Source records
________________________________________
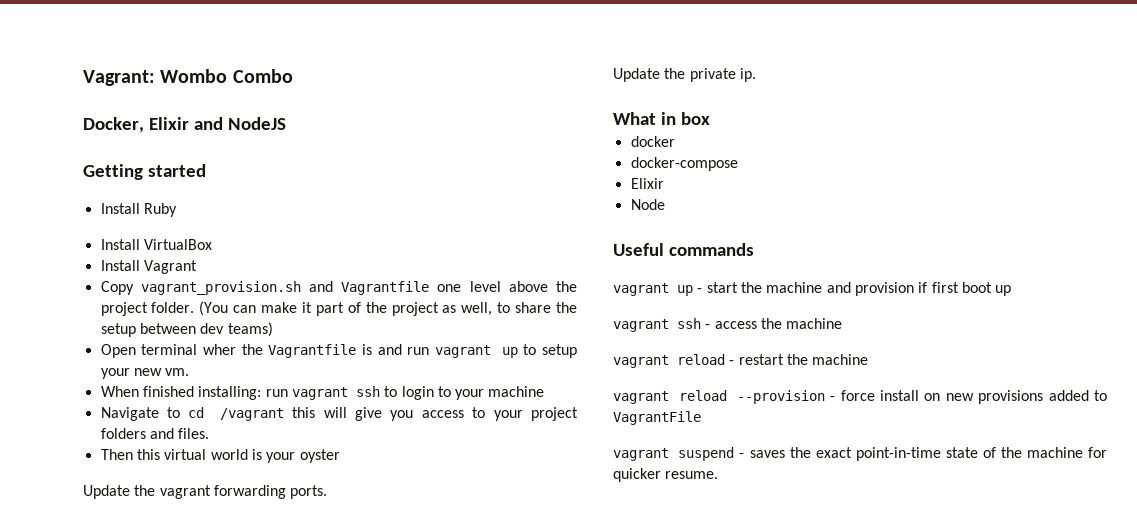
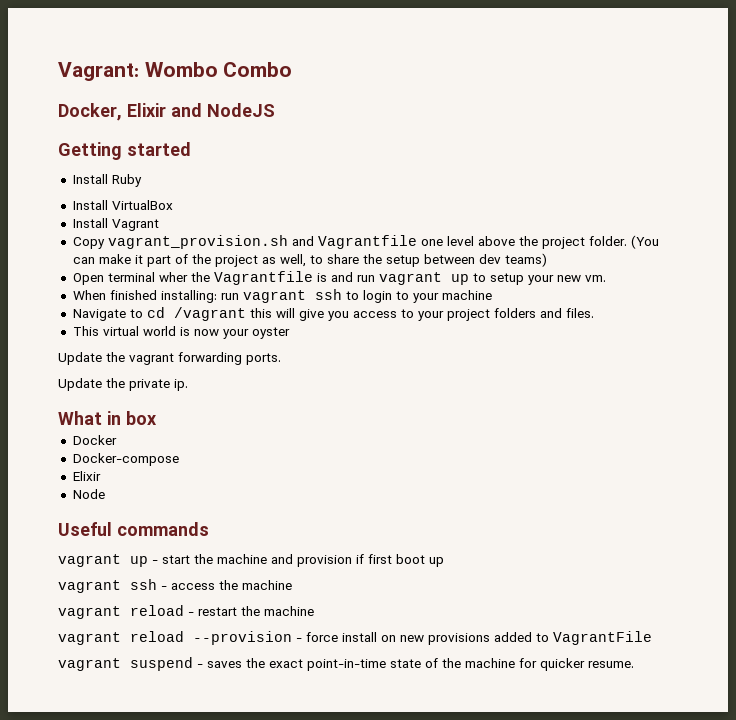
- Then this virtual world is your oyster
+ This virtual world is now your oyster
- docker
- docker-compose
+ Docker
+ Docker-compose

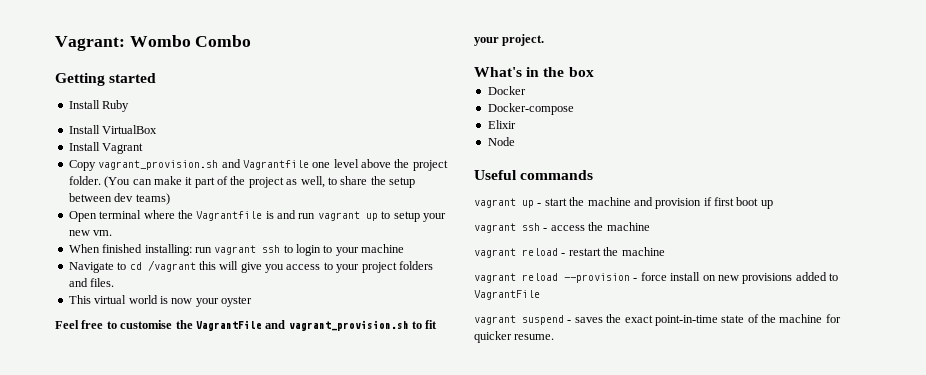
- Docker, Elixir and NodeJS
- Open terminal wher the Vagrantfile is and run vagrant up to setup your new vm.
+ Open terminal where the Vagrantfile is and run vagrant up to setup your new vm.
- Update the vagrant forwarding ports.
- Update the private ip.
- What in box
+ Feel free to customise the VagrantFile and vagrant_provision.sh to fit your project.
+ What's in the box

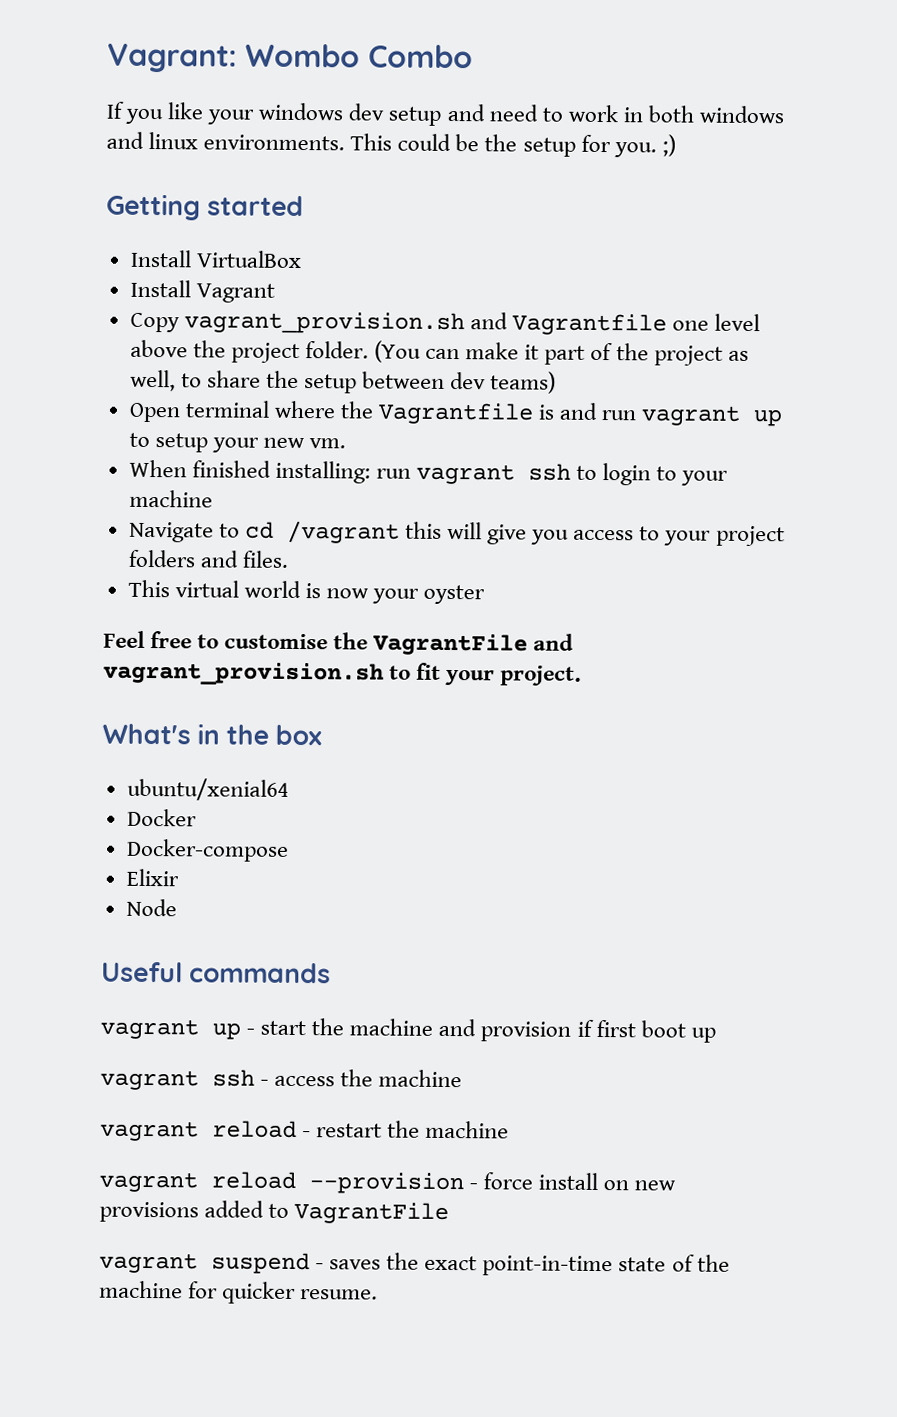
+ If you like your windows dev setup and need to work in both windows and linux environments. This could be the setup for you. ;)
- Install Ruby
+ ubuntu/xenial64

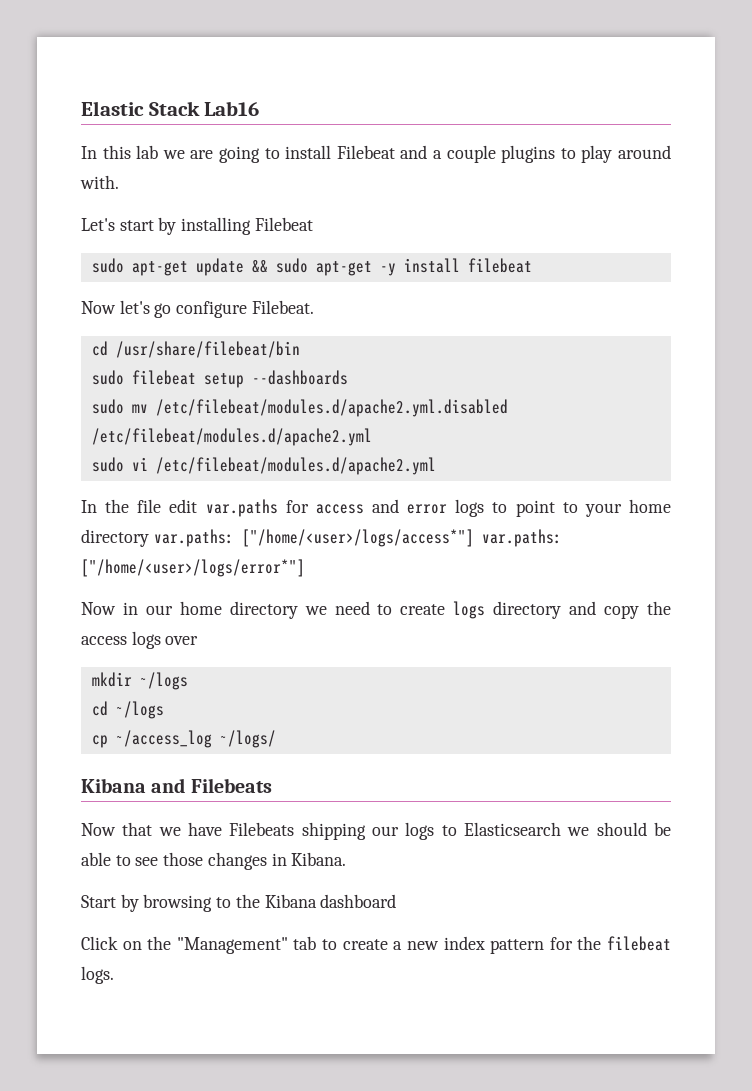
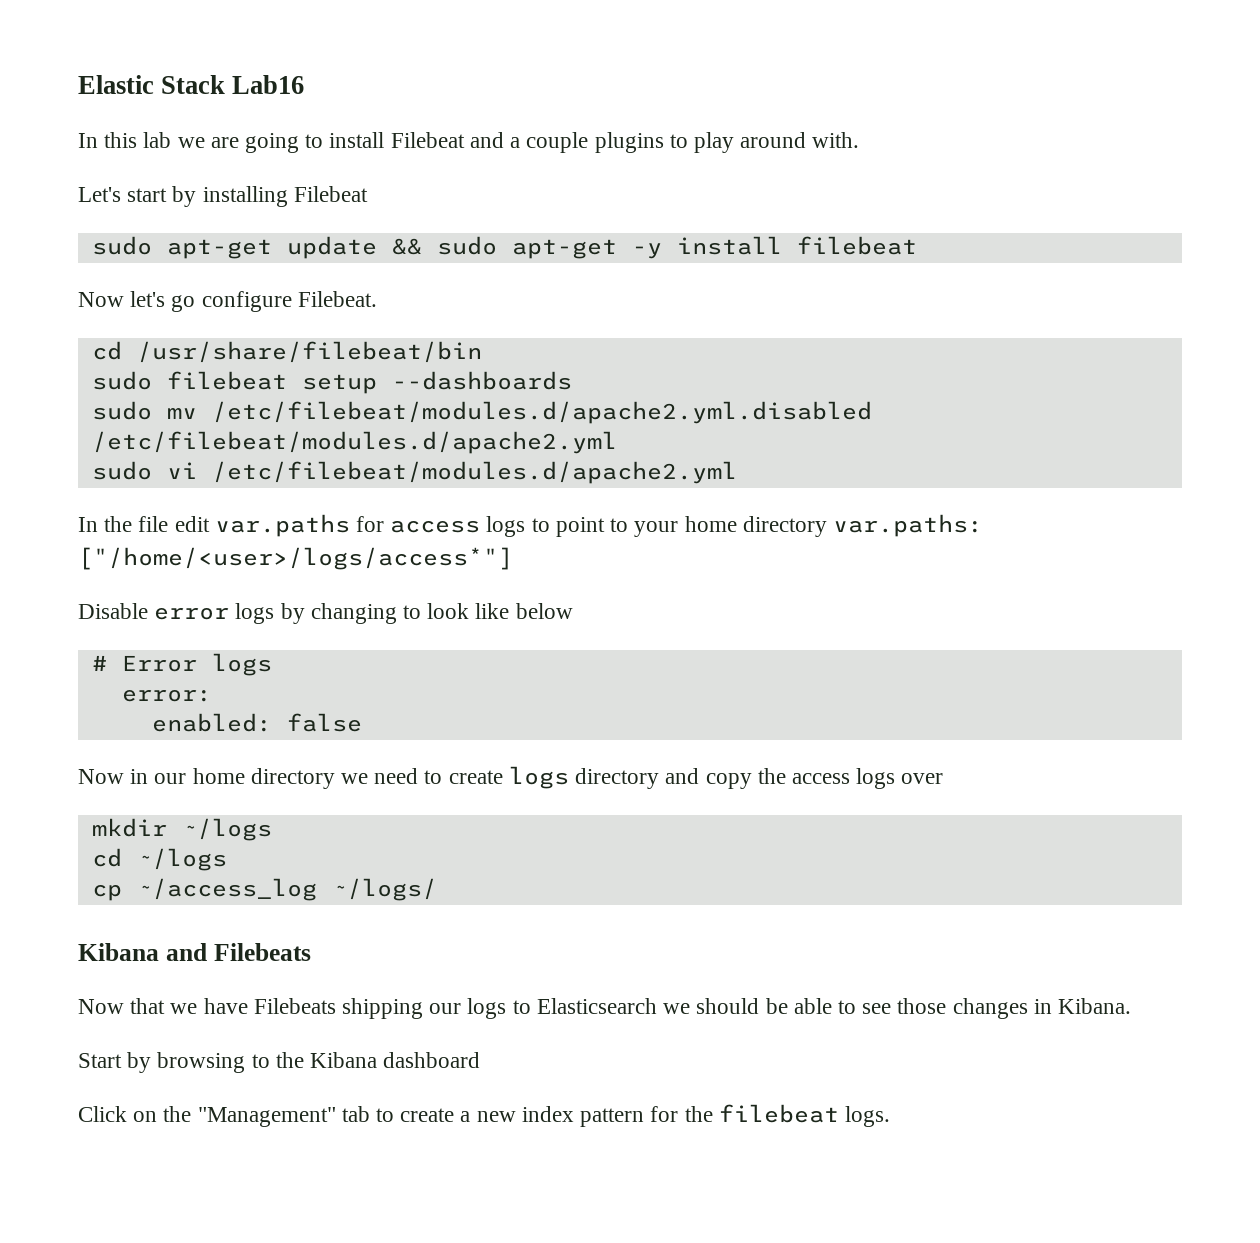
- In the file edit var.paths for access and error logs to point to your home directory var.paths: ["/home/<user>/logs/access*"] var.paths: ["/home/<user>/logs/error*"]
+ In the file edit var.paths for access logs to point to your home directory var.paths: ["/home/<user>/logs/access*"]
+ Disable error logs by changing to look like below
+ # Error logs
+ error:
+ enabled: false

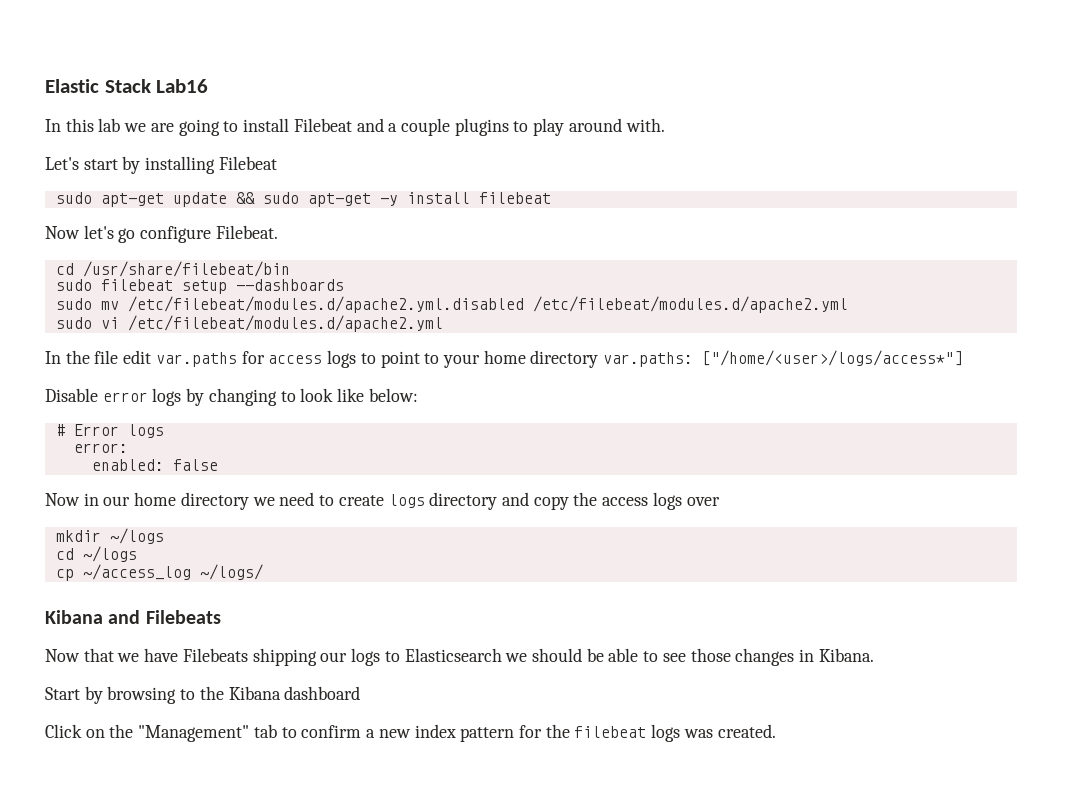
- Disable error logs by changing to look like below
+ Disable error logs by changing to look like below:
- Click on the "Management" tab to create a new index pattern for the filebeat logs.
+ Click on the "Management" tab to confirm a new index pattern for the filebeat logs was created.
________________________________________
TRY IT:
Wherever the word "directory" turns up in a line of the entries above, copy that line.

ANSWER TO THIS TASK:
- In the file edit var.paths for access and error logs to point to your home directory var.paths: ["/home/<user>/logs/access*"] var.paths: ["/home/<user>/logs/error*"]
+ In the file edit var.paths for access logs to point to your home directory var.paths: ["/home/<user>/logs/access*"]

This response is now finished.